刃も跳ね返す鋼の巨体の怪忍者・斬怪相手に死闘を繰り広げた幸村ですが、やはり貫目の違いというべきかこれに圧勝。爽やかに景勝・兼続と交誼を結んだ彼は、しかし上杉に留まることなく、仲間を求めて旅に出ます。
そう…股肱の臣である猿飛佐助を含め、十人の兵(つわもの)を求めて!
というわけで、佐助とくればやっぱり次は才蔵。
格好良いことを言いつつも色街に繰り込んだ幸村と佐助は、そこで身分を隠して働く霧隠才蔵と出会います。
この才蔵、長髪で見るからに正統派の美形ですが、当然ながら(?)なかなか他人に心を開かない孤高の男。
実は才蔵、かつて伊賀忍者として服部半蔵の下に仕えながらも、その余りに外道なやり口に怒りを抱き、彼に反旗を翻して抜忍となった過去があったのでした。
(ちなみにこの時に半蔵に入れられた額の「才」の字の傷が彼のトレードマークであります)
と、見ていて色々な意味で何となく不安になる佐助に比べ、真っ当にヒーロー的な才蔵。そんな彼には唯一心を許す女郎・夕霧がいたのですが…
ゲストキャラ(それも後ろ暗い過去持ち)の恋人で美人で風俗業とくれば、平松作品的にはわかりますね? そう、外道に捕まり大変な目に遭わされるわけです。
この外道、表向き小間物屋、裏の顔は伊賀忍者の三河屋に対し、もちろん幸村の怒り爆発! クールに燃える才蔵、そして巻き添えで自分を男にしてくれた女郎を殺された佐助と、怒りのトリオの大暴れが始まるわけであります。

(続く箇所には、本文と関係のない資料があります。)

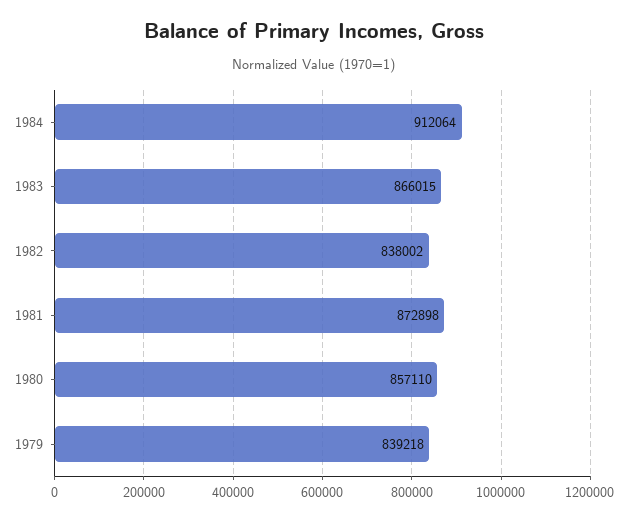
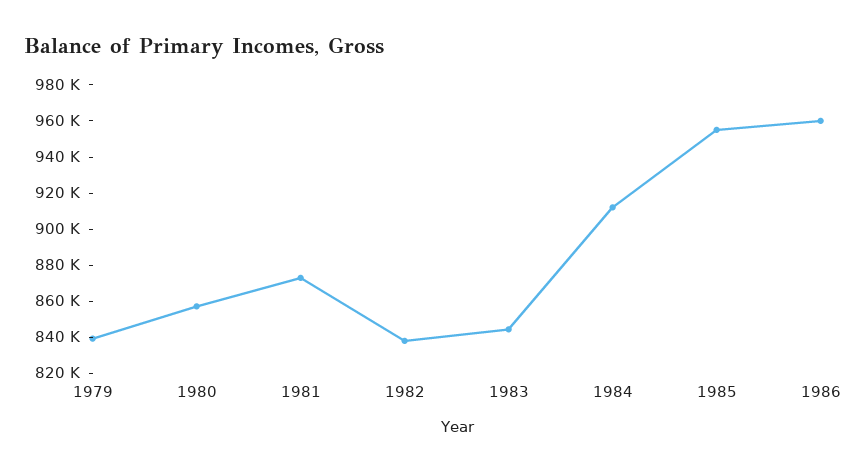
1983: 866015 -> 845000
1985: none -> 955000
1986: none -> 960000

相手は忍者の元締め、そしてド外道というわけで、待ちかまえるのは無数の罠と敵――
そんな中に先陣切って飛び込む幸村は、確かに三河屋の言う「日本一の馬鹿な侍」ではあるのですが、それに「オレにとっちゃあ最高の誉め言葉だぜエエエ~~!!」などと返されたら、そりゃあ才蔵だって惚れ込みます。
一つの悲劇の果てに、才蔵は仕えるべき主を、そして幸村は頼もしい仲間を得ることとなります。
残る勇士、あと八人…
というところまで来たところで急展開! 幸村なき上田城に迫る家康軍の前に、真田家は風前の灯火。しかしそこに駆けつけたのは…
幸村と十人の兵、名付けて真田紅蓮隊!
…要するにここで打ち切りとなったわけであります。佐助と才蔵に続く十勇士は、誰が誰と名前が出るでもなく、見開きで勢ぞろいして登場するのみですが――格好いいんだ、これが。
実にもったいないとは思いますが、前半の歴史ものっぽい展開(それにしたって十分アレですが)が今一つで、エンジンに火が点くのに時間がかかったためでしょうか…
一応勝ち負けが史実としてはっきり見えている世界で平松バイオレンスは厳しかったのかな、と思わないでありませんが、いやはや、残念なことではありました。